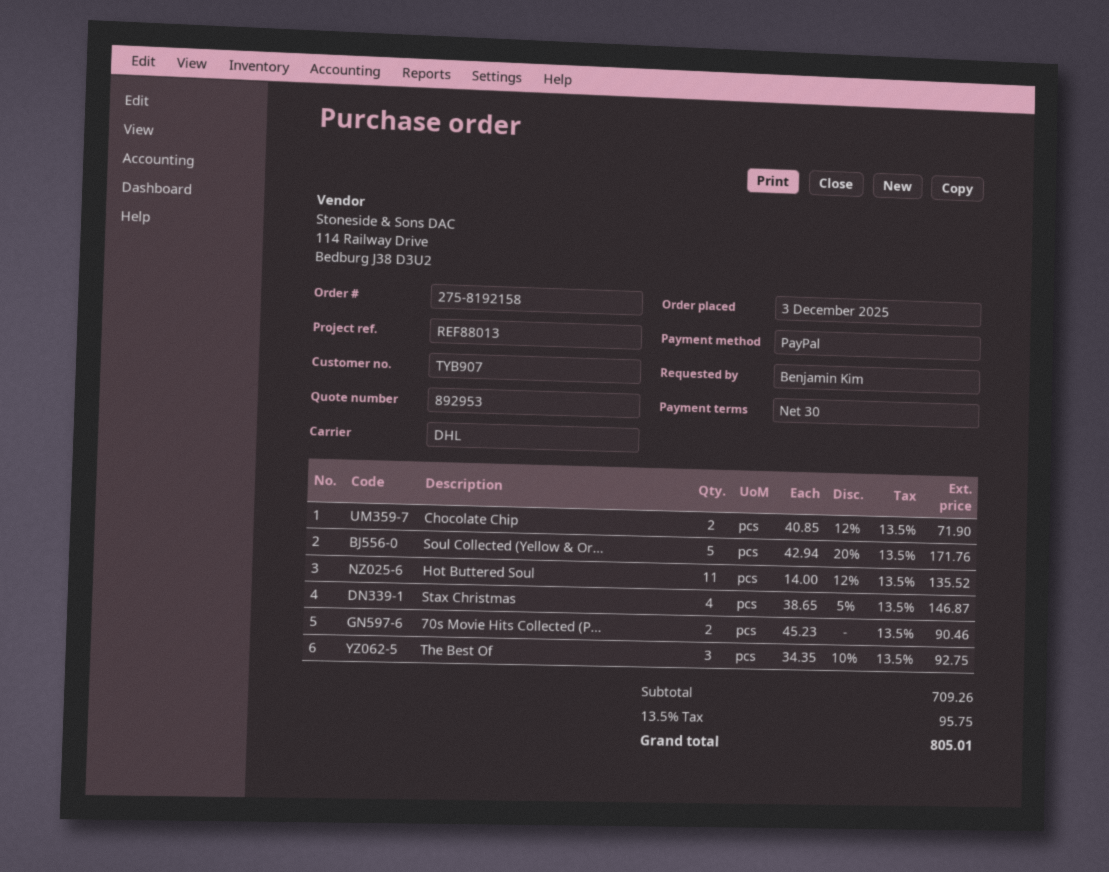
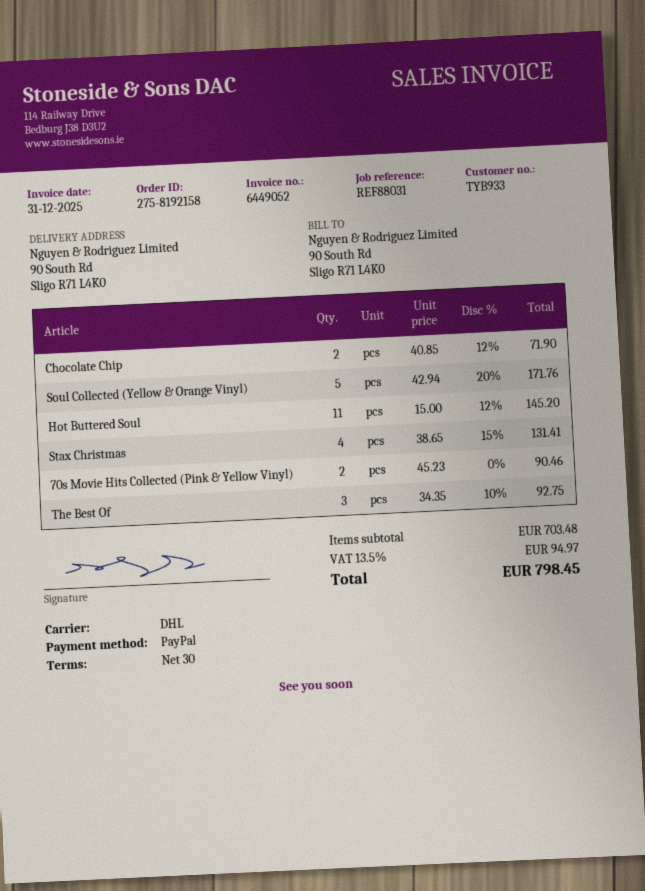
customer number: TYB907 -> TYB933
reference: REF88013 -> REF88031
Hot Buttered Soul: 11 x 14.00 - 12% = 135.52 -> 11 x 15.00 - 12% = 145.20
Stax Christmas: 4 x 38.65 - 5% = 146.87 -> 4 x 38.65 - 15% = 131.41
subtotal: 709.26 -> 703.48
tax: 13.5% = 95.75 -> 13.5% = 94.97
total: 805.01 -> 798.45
---
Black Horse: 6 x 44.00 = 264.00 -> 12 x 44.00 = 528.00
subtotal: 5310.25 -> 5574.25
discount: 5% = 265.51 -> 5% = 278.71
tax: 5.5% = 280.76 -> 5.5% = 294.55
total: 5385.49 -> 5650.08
* * *
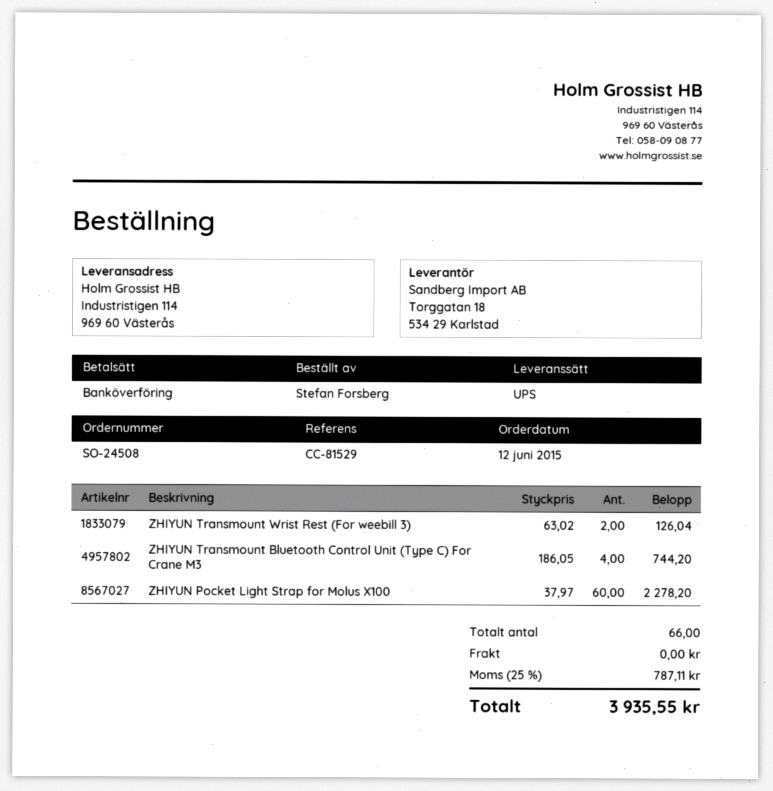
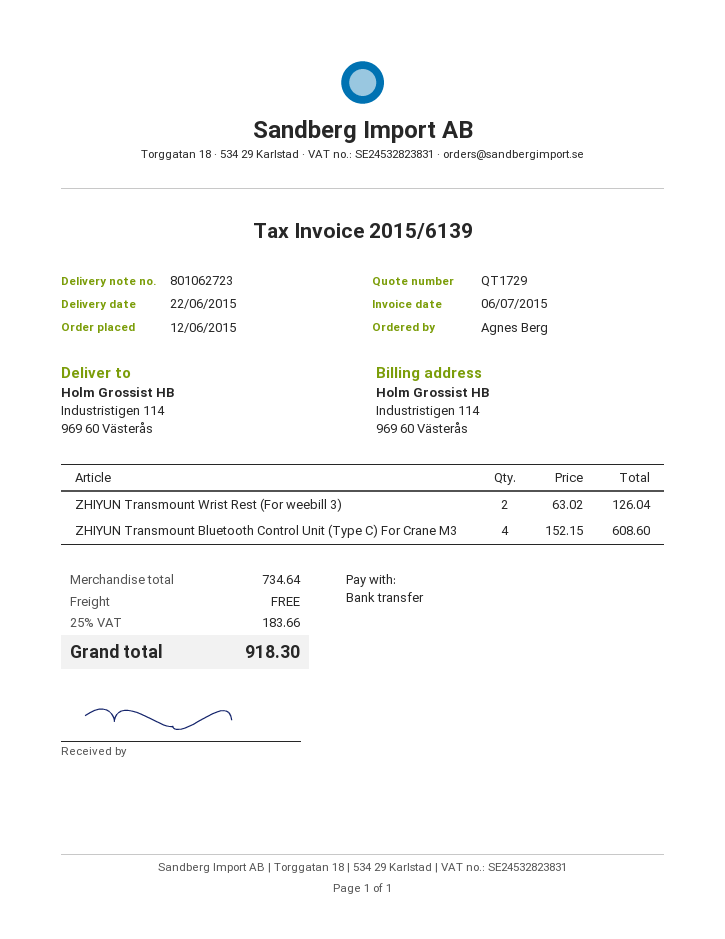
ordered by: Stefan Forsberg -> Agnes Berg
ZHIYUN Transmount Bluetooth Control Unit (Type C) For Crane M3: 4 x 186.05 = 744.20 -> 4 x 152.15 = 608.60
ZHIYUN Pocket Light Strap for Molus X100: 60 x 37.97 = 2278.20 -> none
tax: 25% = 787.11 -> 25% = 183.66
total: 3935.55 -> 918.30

Activity
The required answer is the exact run of lines above starting at the line with "ZHIYUN Transmount Bluetooth" and ending at the line with "total: 3935.55 -> 918.30", with both ends present.

Exercise output
ZHIYUN Transmount Bluetooth Control Unit (Type C) For Crane M3: 4 x 186.05 = 744.20 -> 4 x 152.15 = 608.60
ZHIYUN Pocket Light Strap for Molus X100: 60 x 37.97 = 2278.20 -> none
tax: 25% = 787.11 -> 25% = 183.66
total: 3935.55 -> 918.30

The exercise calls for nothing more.